- Instructions to follow
Every line below between the one holding "(789, 222) none" and the one holding "[346,155,356,167] [ ] -> [67,227,86,241] [x]", inclusive, should be copied exactly, and no other line.

:: Data shown ::

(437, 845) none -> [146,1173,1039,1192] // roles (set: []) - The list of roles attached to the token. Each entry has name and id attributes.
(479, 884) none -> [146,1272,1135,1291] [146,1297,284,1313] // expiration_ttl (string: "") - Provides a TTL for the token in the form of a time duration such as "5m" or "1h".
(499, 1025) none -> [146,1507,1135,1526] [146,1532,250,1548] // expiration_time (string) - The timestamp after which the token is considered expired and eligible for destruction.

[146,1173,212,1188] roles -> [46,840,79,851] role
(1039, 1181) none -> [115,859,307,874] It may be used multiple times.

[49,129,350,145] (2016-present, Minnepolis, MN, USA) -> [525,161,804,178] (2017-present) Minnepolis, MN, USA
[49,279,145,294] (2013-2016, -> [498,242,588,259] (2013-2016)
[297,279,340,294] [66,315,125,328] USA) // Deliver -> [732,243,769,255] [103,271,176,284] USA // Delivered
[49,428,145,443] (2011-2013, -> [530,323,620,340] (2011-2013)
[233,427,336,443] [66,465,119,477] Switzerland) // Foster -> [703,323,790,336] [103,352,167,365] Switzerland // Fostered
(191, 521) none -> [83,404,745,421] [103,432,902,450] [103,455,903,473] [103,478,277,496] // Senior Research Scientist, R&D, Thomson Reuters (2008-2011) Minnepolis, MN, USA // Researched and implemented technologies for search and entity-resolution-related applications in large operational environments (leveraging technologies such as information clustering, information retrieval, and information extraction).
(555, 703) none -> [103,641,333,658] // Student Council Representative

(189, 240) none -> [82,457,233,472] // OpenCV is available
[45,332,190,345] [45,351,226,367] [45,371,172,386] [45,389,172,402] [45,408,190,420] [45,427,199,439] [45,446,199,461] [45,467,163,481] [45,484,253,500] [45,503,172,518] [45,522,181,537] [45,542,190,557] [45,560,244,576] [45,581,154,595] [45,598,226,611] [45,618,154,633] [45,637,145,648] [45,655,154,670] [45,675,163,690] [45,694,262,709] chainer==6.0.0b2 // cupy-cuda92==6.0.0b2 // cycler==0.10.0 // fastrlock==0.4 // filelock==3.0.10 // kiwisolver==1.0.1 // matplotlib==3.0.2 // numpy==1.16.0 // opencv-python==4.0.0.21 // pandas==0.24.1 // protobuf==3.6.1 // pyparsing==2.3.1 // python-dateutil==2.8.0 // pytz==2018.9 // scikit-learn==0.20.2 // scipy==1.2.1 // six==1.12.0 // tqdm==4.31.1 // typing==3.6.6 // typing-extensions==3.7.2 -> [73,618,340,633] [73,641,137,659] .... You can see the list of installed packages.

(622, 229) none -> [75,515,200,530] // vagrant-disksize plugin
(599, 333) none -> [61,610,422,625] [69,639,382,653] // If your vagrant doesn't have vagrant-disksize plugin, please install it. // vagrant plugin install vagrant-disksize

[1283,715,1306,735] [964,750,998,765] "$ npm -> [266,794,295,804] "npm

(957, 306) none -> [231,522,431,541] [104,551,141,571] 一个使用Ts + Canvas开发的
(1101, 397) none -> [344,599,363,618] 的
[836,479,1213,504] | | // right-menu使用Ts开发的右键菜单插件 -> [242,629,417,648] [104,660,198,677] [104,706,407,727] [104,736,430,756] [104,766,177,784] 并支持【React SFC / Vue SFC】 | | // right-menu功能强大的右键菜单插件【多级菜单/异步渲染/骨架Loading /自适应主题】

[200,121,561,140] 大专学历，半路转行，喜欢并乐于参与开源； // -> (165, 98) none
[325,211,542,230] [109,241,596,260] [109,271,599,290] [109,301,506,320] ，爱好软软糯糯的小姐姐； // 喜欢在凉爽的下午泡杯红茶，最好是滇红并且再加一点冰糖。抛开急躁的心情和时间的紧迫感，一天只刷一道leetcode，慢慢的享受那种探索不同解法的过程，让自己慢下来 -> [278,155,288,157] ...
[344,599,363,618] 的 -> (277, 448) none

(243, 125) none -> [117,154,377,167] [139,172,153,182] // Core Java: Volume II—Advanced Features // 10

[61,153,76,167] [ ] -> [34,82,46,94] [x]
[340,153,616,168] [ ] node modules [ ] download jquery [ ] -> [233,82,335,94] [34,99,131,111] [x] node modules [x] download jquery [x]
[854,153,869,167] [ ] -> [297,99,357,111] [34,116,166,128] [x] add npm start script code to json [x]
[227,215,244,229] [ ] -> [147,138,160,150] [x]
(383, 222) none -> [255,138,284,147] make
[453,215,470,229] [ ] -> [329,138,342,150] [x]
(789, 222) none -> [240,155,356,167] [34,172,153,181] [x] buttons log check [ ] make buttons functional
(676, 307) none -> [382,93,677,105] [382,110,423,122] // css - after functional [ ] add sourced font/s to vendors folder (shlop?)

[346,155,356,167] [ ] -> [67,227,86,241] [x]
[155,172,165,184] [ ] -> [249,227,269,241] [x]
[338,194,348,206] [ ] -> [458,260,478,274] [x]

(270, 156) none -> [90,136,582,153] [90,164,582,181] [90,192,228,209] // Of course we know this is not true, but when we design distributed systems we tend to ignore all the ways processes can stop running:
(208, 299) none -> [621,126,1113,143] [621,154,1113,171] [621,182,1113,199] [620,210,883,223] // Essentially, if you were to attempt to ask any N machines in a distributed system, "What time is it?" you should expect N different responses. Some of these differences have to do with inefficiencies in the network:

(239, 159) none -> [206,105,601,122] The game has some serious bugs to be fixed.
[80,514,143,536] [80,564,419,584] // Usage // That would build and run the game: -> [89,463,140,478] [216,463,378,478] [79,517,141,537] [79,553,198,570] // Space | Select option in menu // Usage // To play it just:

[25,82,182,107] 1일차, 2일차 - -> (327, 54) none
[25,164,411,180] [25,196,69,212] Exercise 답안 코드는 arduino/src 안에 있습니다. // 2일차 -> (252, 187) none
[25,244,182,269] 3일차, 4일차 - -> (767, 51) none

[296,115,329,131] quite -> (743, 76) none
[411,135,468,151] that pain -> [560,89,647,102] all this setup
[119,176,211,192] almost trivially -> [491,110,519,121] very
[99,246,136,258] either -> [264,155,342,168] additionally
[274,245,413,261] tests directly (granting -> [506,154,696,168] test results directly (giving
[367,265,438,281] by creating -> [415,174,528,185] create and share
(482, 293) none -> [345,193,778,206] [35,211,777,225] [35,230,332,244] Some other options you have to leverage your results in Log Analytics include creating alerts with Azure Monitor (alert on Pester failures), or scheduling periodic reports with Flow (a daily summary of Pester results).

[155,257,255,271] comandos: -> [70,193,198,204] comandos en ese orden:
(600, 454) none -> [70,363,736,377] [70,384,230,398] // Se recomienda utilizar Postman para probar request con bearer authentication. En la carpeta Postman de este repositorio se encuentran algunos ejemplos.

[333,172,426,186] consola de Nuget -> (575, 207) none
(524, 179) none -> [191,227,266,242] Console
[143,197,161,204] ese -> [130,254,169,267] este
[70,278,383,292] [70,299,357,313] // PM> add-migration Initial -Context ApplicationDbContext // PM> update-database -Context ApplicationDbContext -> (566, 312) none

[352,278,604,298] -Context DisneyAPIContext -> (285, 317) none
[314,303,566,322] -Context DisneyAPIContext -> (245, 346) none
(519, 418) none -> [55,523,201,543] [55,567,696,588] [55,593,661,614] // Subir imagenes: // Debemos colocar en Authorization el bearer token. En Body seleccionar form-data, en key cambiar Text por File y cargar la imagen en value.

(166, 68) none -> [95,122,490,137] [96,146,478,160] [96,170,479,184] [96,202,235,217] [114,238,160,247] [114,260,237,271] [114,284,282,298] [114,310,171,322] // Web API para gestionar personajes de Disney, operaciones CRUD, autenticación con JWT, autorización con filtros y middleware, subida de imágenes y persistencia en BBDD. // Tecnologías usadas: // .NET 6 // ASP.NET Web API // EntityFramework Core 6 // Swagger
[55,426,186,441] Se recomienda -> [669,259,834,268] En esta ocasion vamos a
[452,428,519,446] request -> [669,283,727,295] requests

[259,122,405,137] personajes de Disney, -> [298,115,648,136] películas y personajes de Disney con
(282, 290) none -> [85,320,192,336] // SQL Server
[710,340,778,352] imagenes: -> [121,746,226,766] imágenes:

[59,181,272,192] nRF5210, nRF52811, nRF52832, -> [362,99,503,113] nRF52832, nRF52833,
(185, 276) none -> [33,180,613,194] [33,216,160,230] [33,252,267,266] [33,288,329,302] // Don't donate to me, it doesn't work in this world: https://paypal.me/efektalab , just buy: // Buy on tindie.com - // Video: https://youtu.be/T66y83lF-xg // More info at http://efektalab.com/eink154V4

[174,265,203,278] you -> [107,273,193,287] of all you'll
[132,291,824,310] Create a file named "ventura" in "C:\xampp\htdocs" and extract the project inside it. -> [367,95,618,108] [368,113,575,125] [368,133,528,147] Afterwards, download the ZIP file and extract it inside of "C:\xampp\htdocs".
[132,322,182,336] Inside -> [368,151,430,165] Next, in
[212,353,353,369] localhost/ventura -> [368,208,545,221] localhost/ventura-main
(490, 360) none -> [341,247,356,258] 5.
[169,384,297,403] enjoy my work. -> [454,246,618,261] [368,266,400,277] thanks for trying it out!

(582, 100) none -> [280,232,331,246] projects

:::

- Problem solution
(789, 222) none -> [240,155,356,167] [34,172,153,181] [x] buttons log check [ ] make buttons functional
(676, 307) none -> [382,93,677,105] [382,110,423,122] // css - after functional [ ] add sourced font/s to vendors folder (shlop?)

[346,155,356,167] [ ] -> [67,227,86,241] [x]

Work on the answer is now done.